Task brief » After finding the line with "- 7 days ago", restate it and each remaining line of the material word for word, omitting every picture.

Provided records »

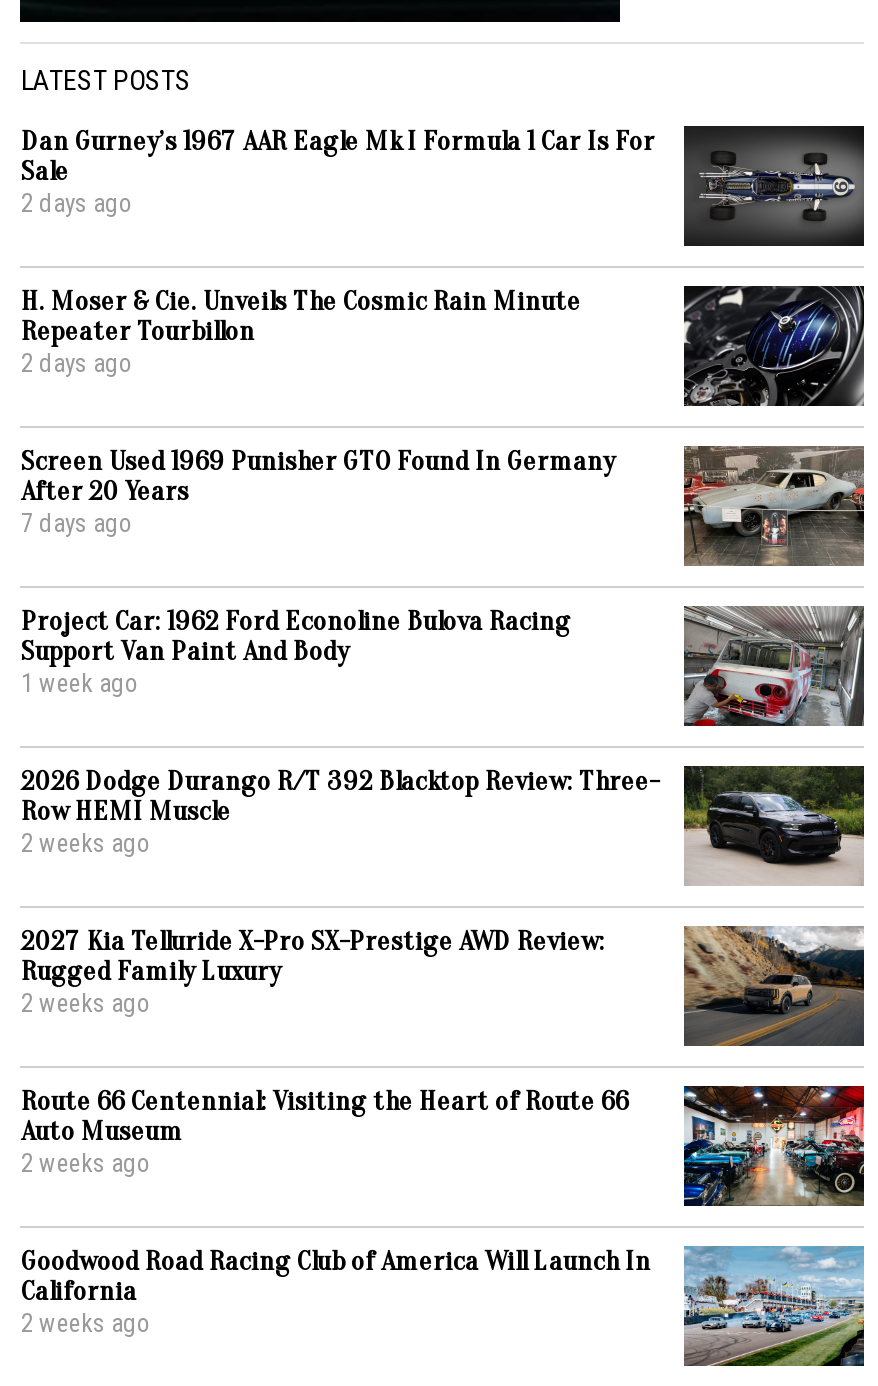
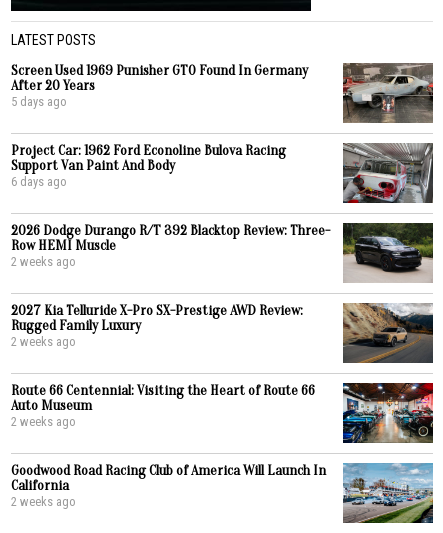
- [image]
- Dan Gurney’s 1967 AAR Eagle Mk I Formula 1 Car Is For
- Sale
- 2 days ago
- H. Moser & Cie. Unveils The Cosmic Rain Minute
- Repeater Tourbillon
- 2 days ago

- [image]

- 7 days ago
+ 5 days ago

- 1 week ago
+ 6 days ago
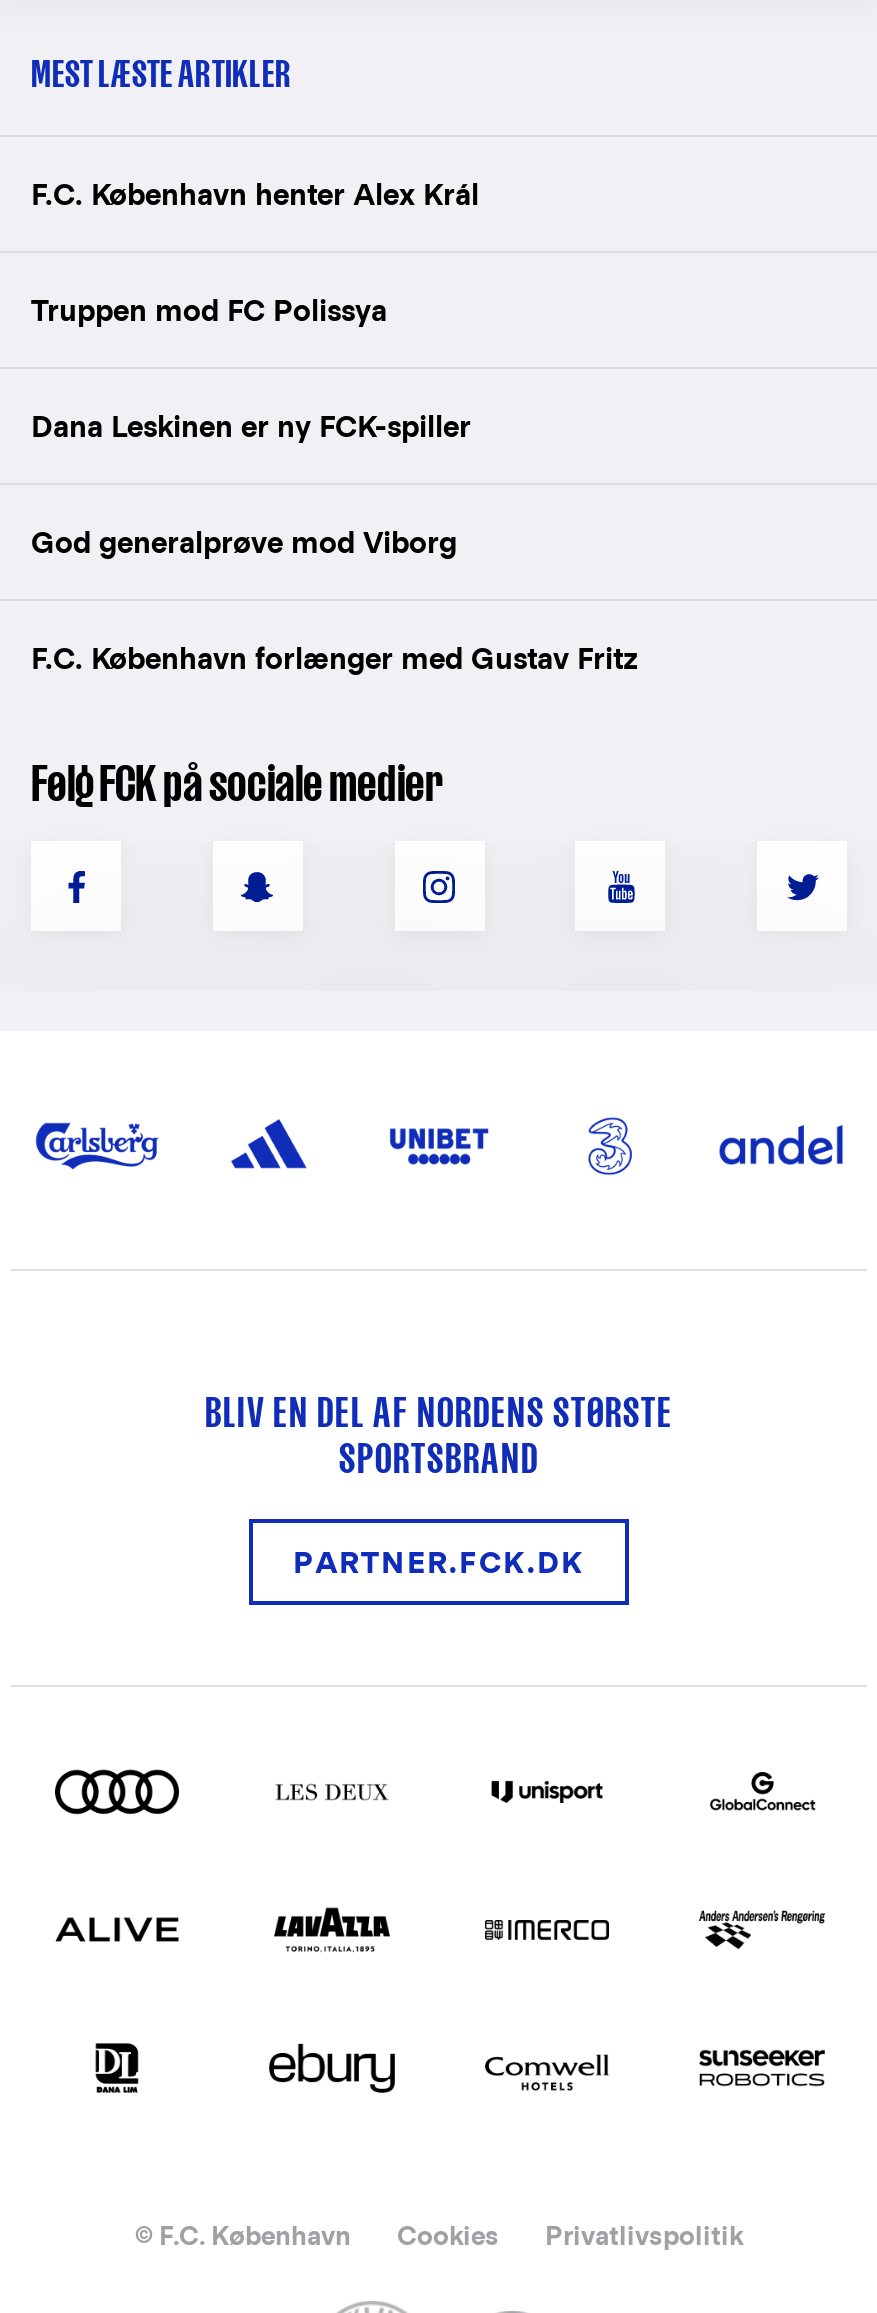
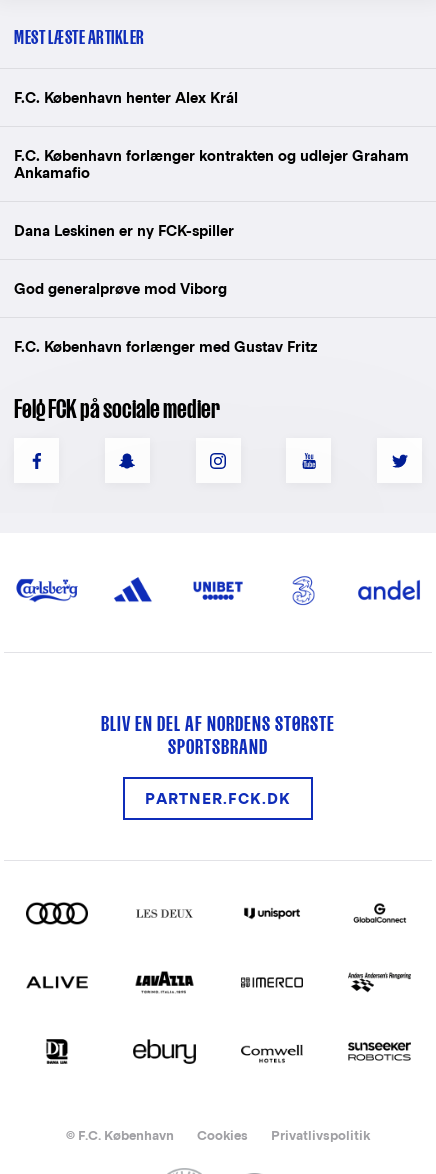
- Truppen mod FC Polissya
+ F.C. København forlænger kontrakten og udlejer Graham
+ Ankamafio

Completed task »
- 7 days ago
+ 5 days ago

- 1 week ago
+ 6 days ago
- Truppen mod FC Polissya
+ F.C. København forlænger kontrakten og udlejer Graham
+ Ankamafio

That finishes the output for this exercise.